Project description:The effects of D-glyceraldehyde on the hepatocyte contents of various metabolites were examined and compared with the effects of fructose, glycerol and dihydroxyacetone, which all enter the glycolytic/gluconeogenic pathways at the triose phosphate level. D-Glyceraldehyde (10 MM) caused a substantial depletion of hepatocyte ATP, as did equimolar concentrations of fructose and glycerol. D-Glyceraldehyde and fructose each caused a 2-fold increase in fructose 1,6-bisphosphate and the accumulation of millimolar quantities of fructose 1-phosphate in the cells. D-Glyceraldehyde caused an increase in the glycerol 3-phosphate content and a decrease in the dihydroxyacetone phosphate content, whereas dihydroxyacetone increased the content of both metabolites. The increase in the [glycerol 3-phosphate]/[dihydroxyacetone phosphate] ratio caused by D-glyceraldehyde was not accompanied by a change in the cytoplasmic [NAD+]/[NADH] ratio, as indicated by the unchanged [lactate]/[pyruvate] ratio.

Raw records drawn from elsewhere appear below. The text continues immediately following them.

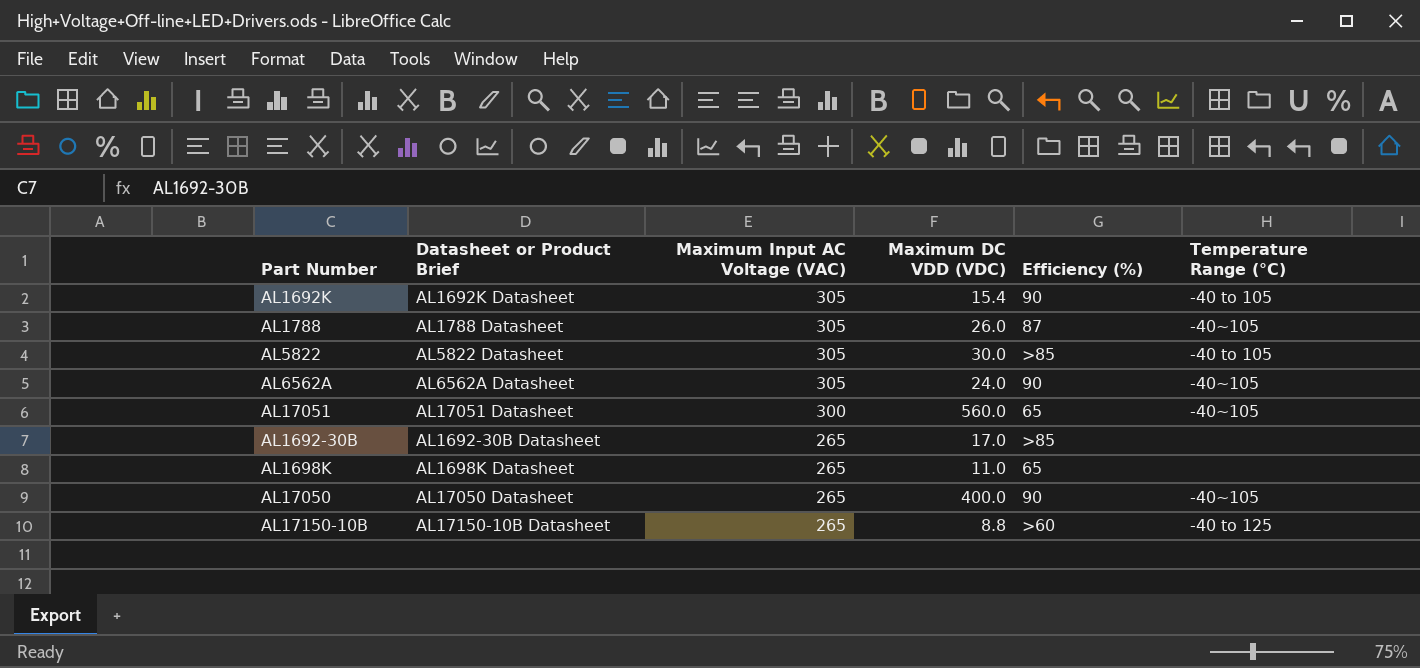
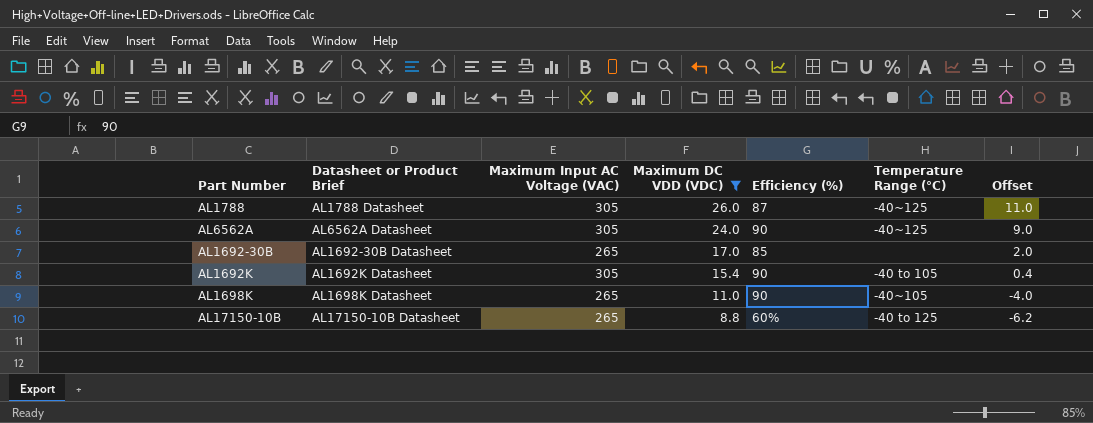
filter: none -> Maximum DC VDD (VDC) <= 26.0
row order: Maximum Input AC Voltage (VAC) descending -> Maximum DC VDD (VDC) descending
column Offset | formula: none -> [Maximum DC VDD (VDC)] - 15
AL1788 | Temperature Range (°C): -40~105 -> -40~125
AL6562A | Temperature Range (°C): -40~105 -> -40~125
AL1692-30B | Efficiency (%): >85 -> 85
AL1698K | Efficiency (%): 65 -> 90
AL1698K | Temperature Range (°C): none -> -40~105
AL17150-10B | Efficiency (%): >60 -> 60%

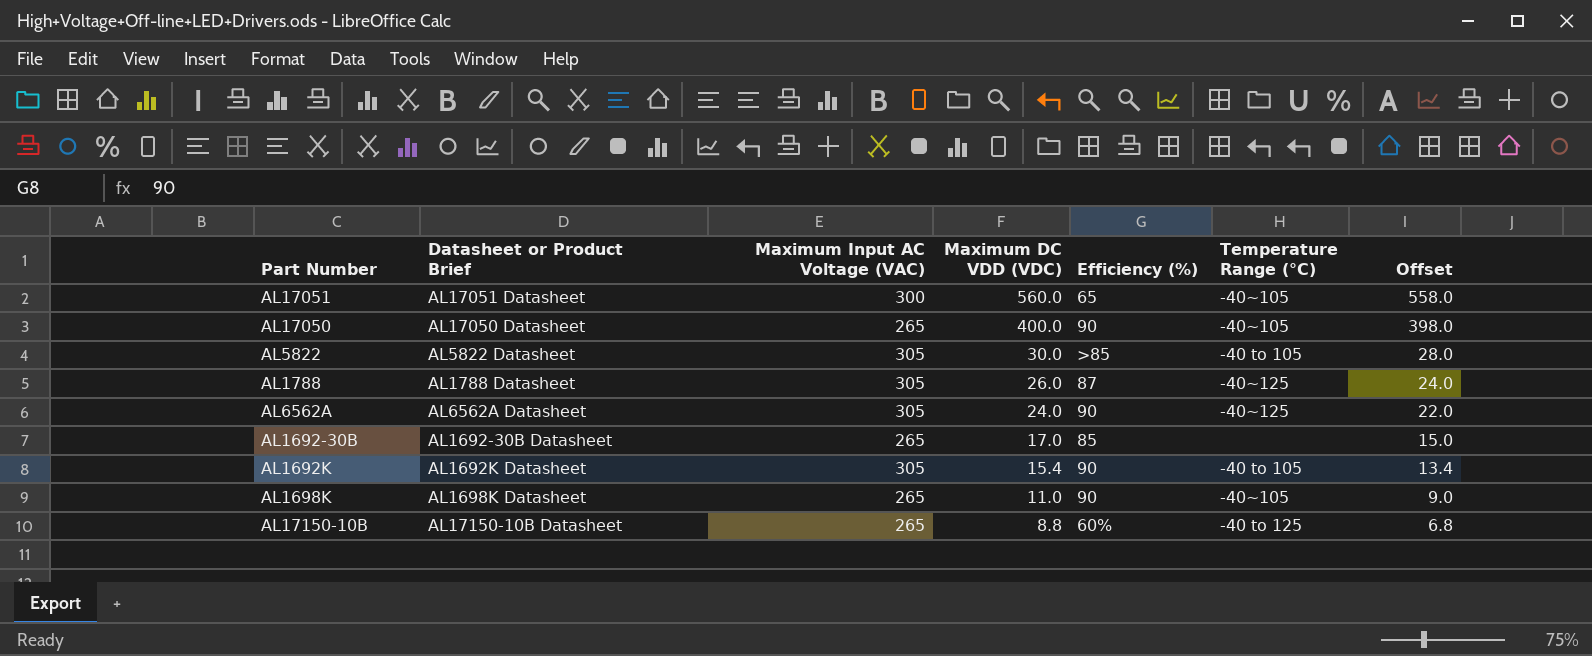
filter: Maximum DC VDD (VDC) <= 26.0 -> none
column Offset | formula: [Maximum DC VDD (VDC)] - 15 -> [Maximum DC VDD (VDC)] - 2

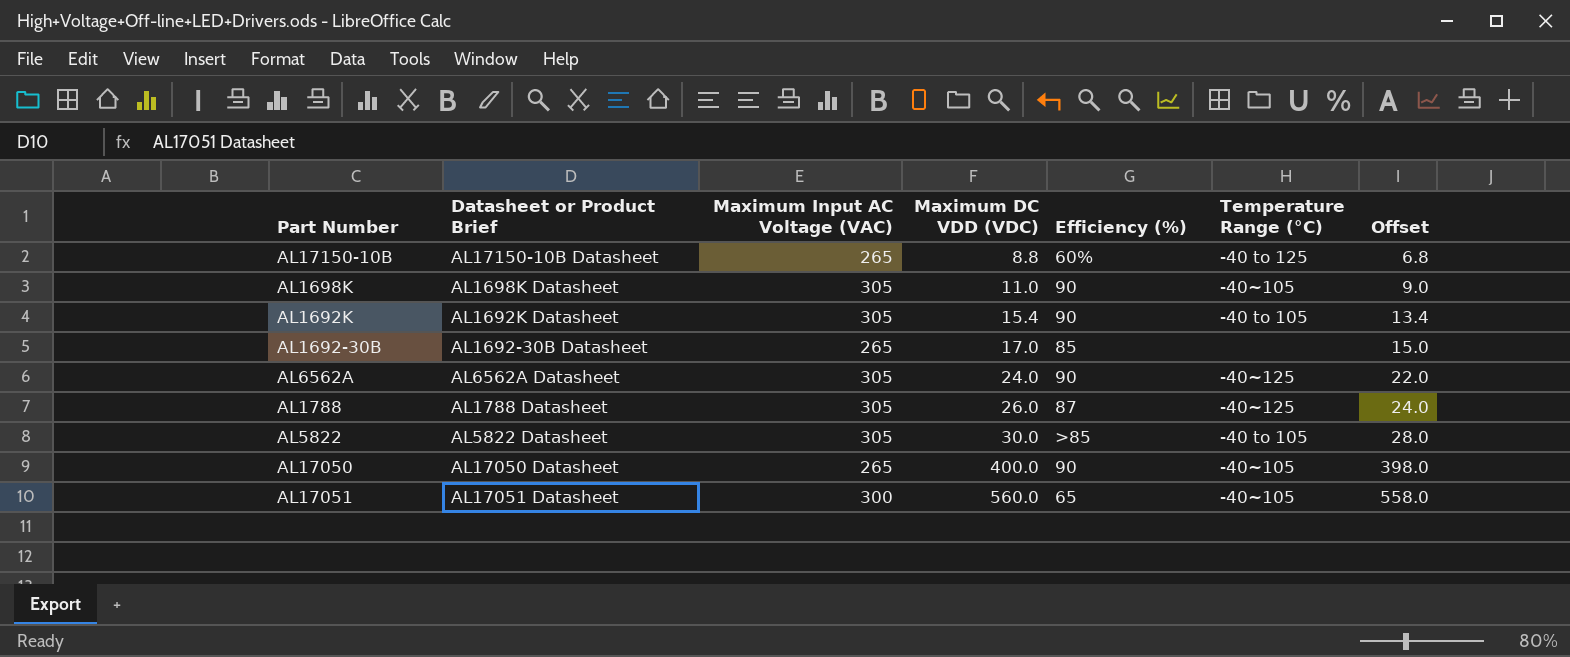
row order: Maximum DC VDD (VDC) descending -> Maximum DC VDD (VDC) ascending
AL1698K | Maximum Input AC Voltage (VAC): 265 -> 305

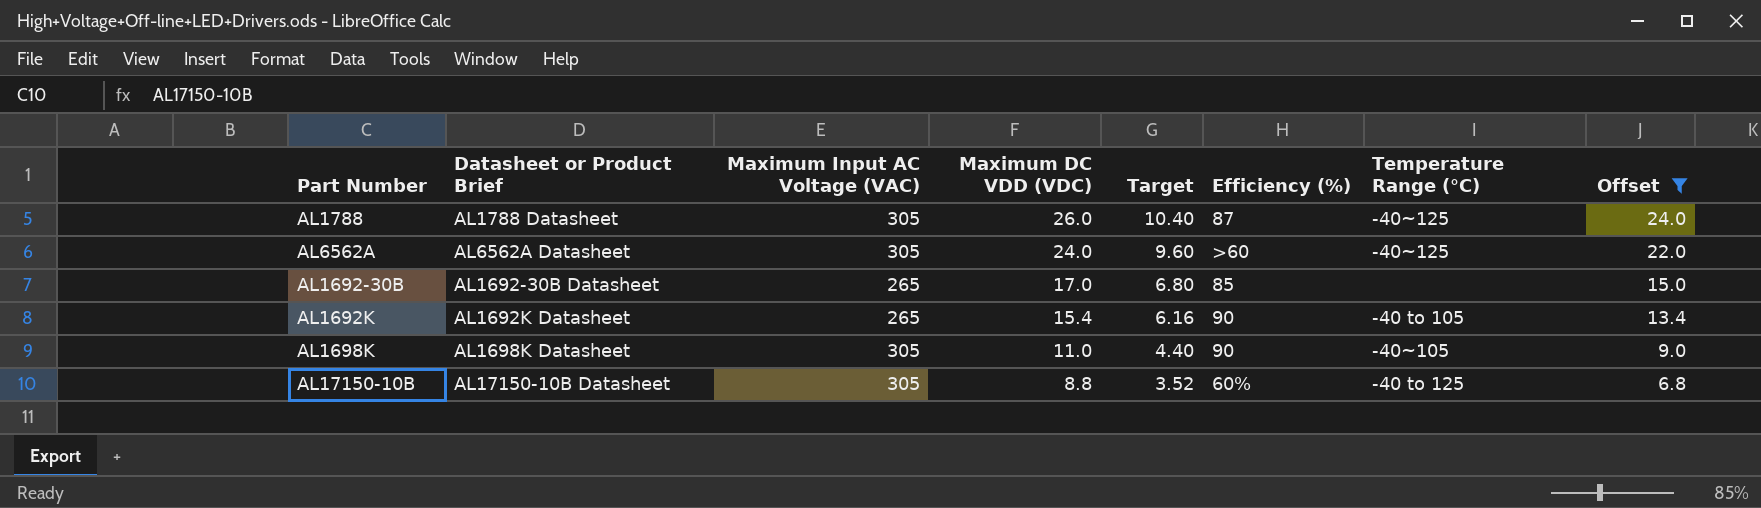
filter: none -> Offset <= 24.0
row order: Maximum DC VDD (VDC) ascending -> Maximum DC VDD (VDC) descending
column Target | formula: none -> [Maximum DC VDD (VDC)] * 0.4
AL6562A | Efficiency (%): 90 -> >60
AL1692K | Maximum Input AC Voltage (VAC): 305 -> 265
AL17150-10B | Maximum Input AC Voltage (VAC): 265 -> 305

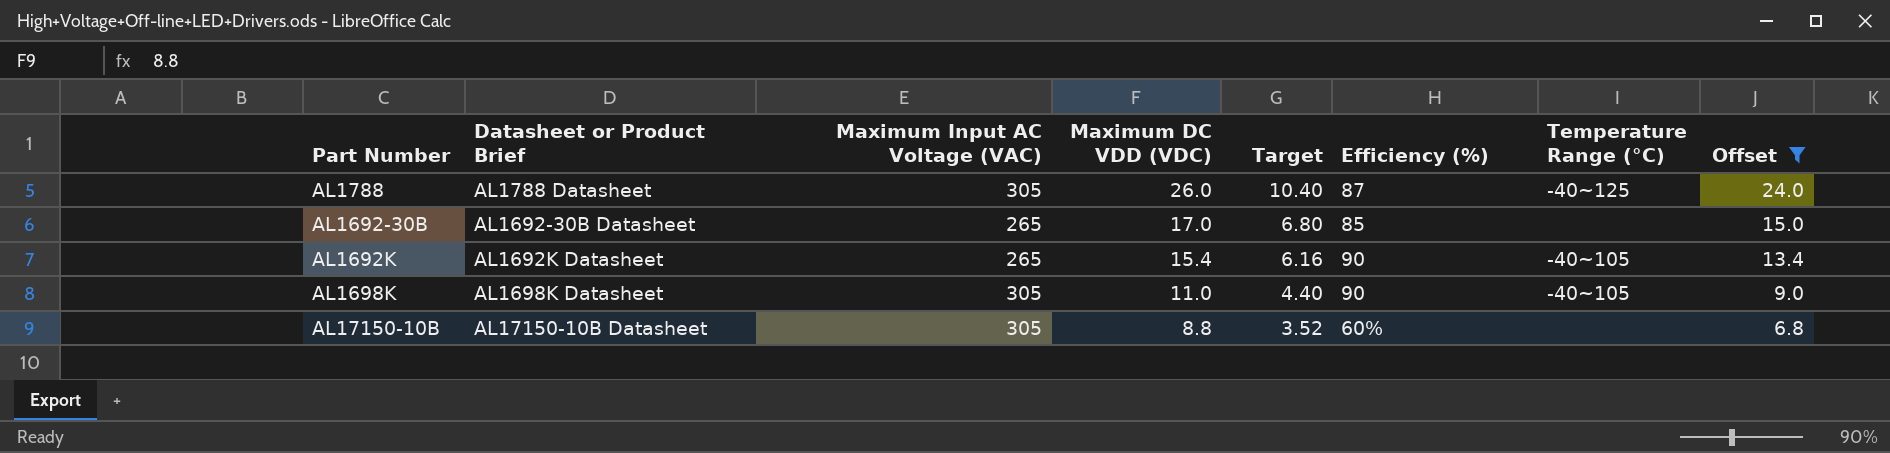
row AL6562A: AL6562A Datasheet | 305 | 24.0 | 9.60 | >60 | -40~125 | 22.0 -> none
AL1692K | Temperature Range (°C): -40 to 105 -> -40~105
AL17150-10B | Temperature Range (°C): -40 to 125 -> none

The accumulation of fructose 1-phosphate from D-glyceraldehyde and dihydroxyacetone phosphate in the hepatocyte can account for the depletion of the intracellular content of the latter. Presumably ATP is depleted as the result of the accumulation of millimolar amounts of a phosphorylated intermediate, as is the case with fructose and glycerol. It is suggested that the accumulation of fructose 1-phosphate during hepatic fructose metabolism is the result of a temporary increase in the D-glyceraldehyde concentration because of the high rate of fructose phosphorylation compared with triokinase activity. The equilibrium constant of aldolase favours the formation and thus the accumulation of fructose 1-phosphate.